Work to complete:
The answer is a stretch of the material below, returned exactly: the line containing "[11,663,76,697] 1905 ->", the line containing "[235,663,300,697] 1945 ->", and all lines between.

Source material:
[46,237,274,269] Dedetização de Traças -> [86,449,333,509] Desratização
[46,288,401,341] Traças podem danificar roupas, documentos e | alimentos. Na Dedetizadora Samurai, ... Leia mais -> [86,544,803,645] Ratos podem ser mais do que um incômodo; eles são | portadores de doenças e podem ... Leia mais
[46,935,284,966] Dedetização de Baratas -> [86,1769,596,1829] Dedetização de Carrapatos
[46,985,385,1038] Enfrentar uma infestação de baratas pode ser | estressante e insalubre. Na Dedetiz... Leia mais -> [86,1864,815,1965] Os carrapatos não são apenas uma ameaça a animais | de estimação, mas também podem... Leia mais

--

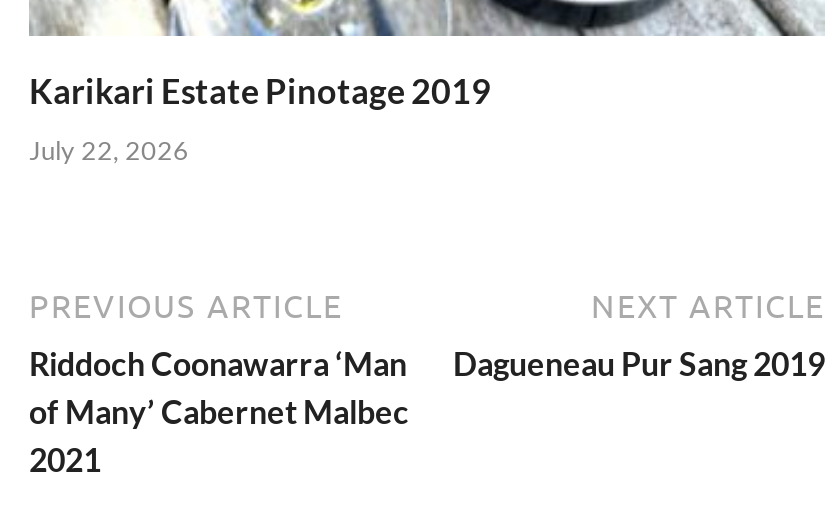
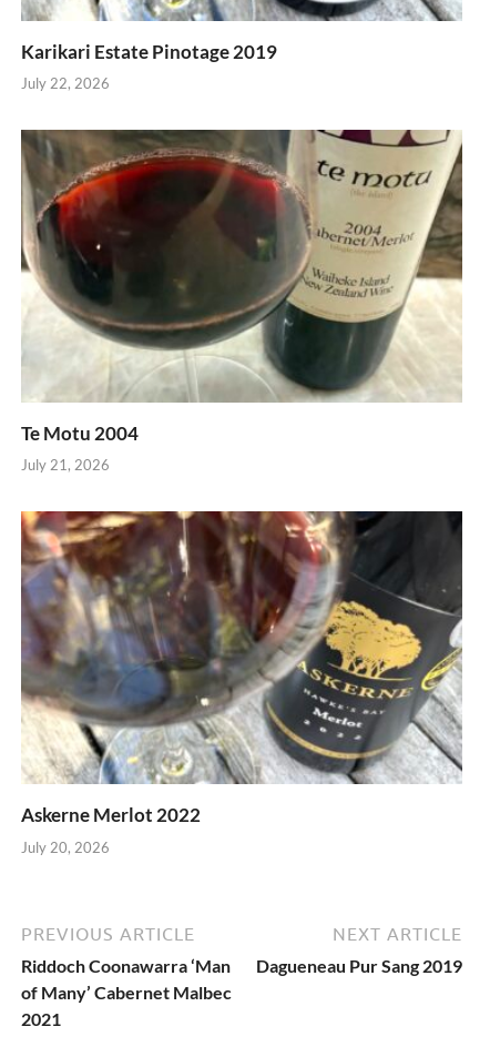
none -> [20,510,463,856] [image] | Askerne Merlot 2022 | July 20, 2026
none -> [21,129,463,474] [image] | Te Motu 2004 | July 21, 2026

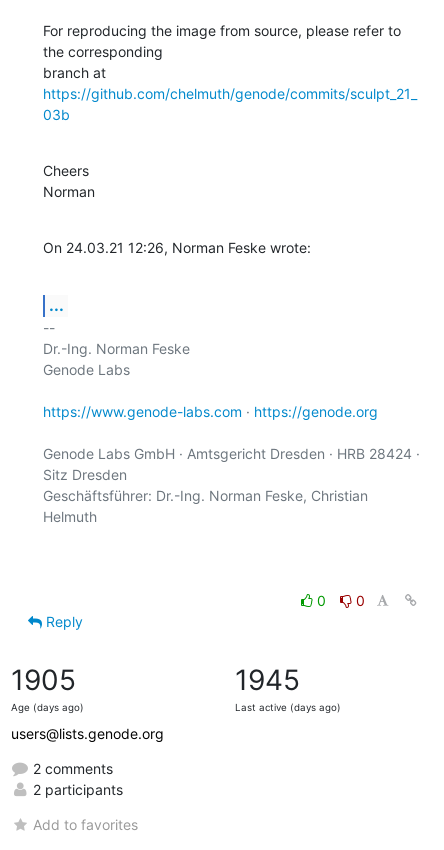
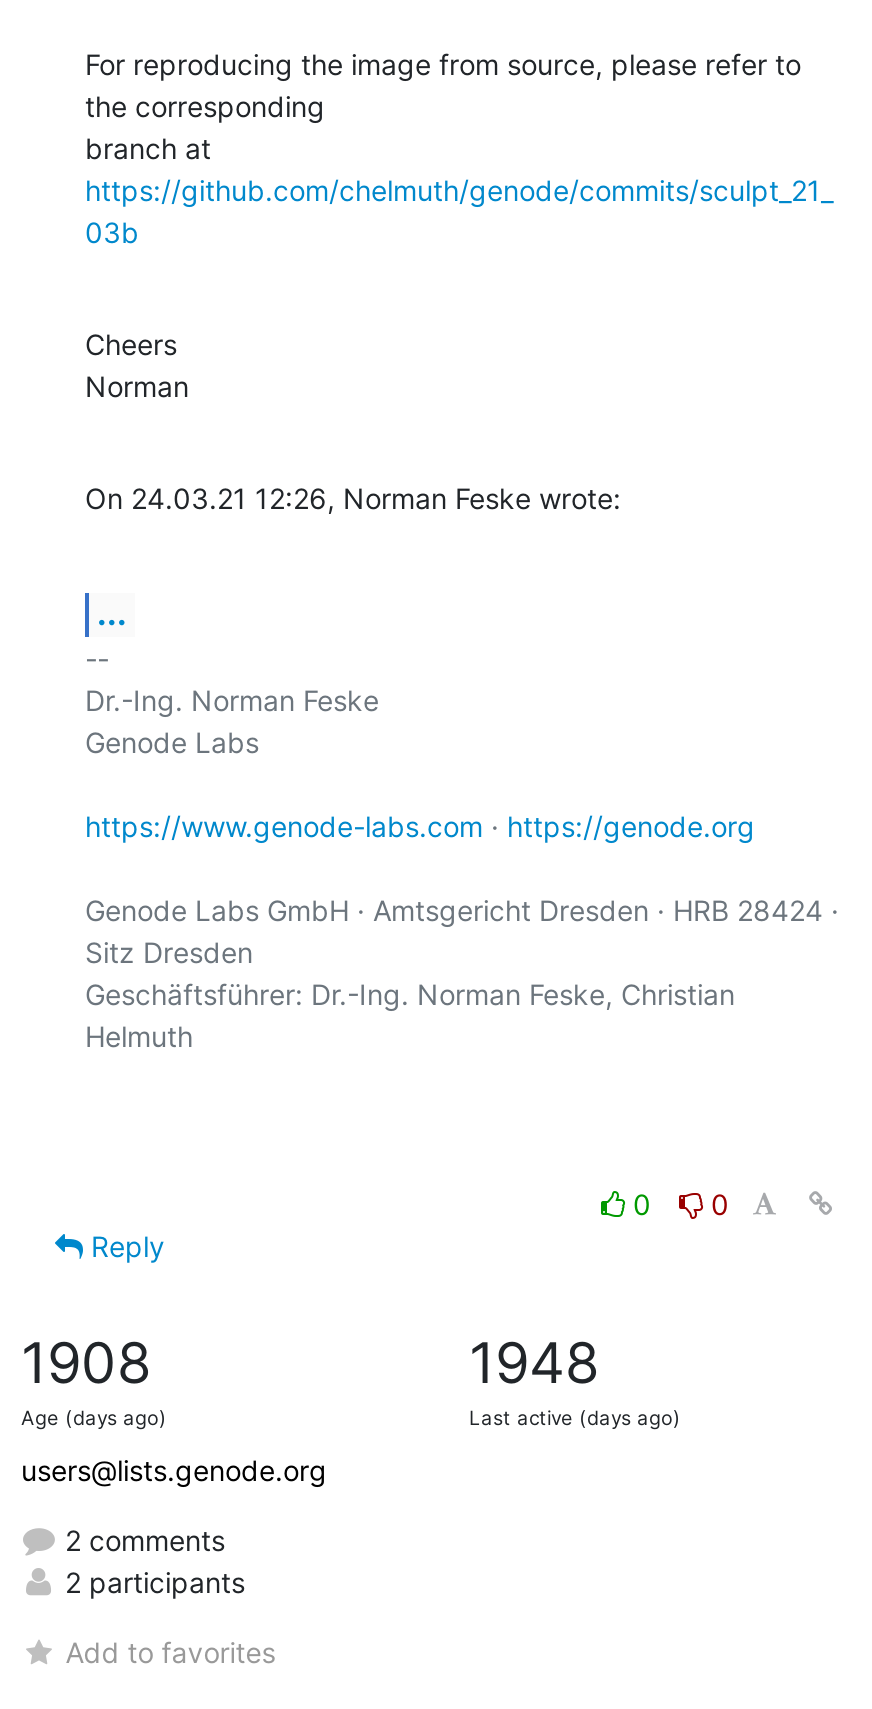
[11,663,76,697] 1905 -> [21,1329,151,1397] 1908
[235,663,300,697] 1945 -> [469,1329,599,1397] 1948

Task result:
[11,663,76,697] 1905 -> [21,1329,151,1397] 1908
[235,663,300,697] 1945 -> [469,1329,599,1397] 1948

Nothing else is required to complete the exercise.